Problem requirements:
In the copy, keep every record exact and leave out all images.
*** Opening of Given records ***
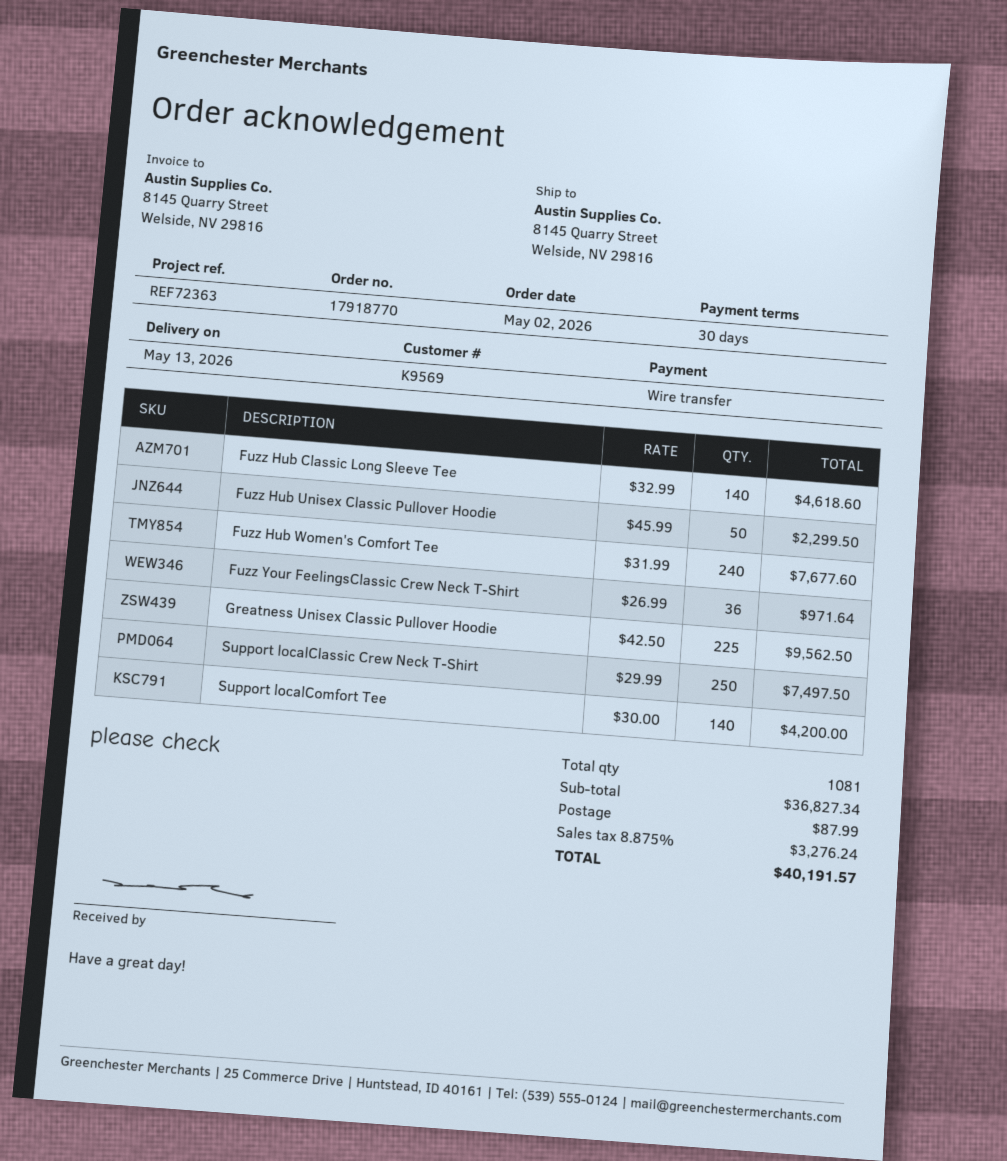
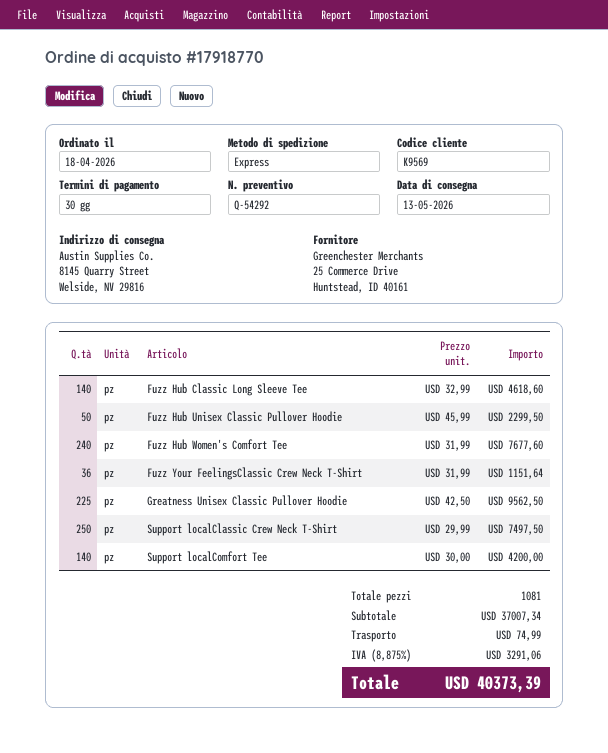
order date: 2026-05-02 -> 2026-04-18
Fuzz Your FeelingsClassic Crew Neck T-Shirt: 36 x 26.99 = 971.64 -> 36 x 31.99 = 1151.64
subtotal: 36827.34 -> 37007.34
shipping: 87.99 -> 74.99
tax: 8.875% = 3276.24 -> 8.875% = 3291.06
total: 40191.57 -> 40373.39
*** Close of Given records ***
Task response:
order date: 2026-05-02 -> 2026-04-18
Fuzz Your FeelingsClassic Crew Neck T-Shirt: 36 x 26.99 = 971.64 -> 36 x 31.99 = 1151.64
subtotal: 36827.34 -> 37007.34
shipping: 87.99 -> 74.99
tax: 8.875% = 3276.24 -> 8.875% = 3291.06
total: 40191.57 -> 40373.39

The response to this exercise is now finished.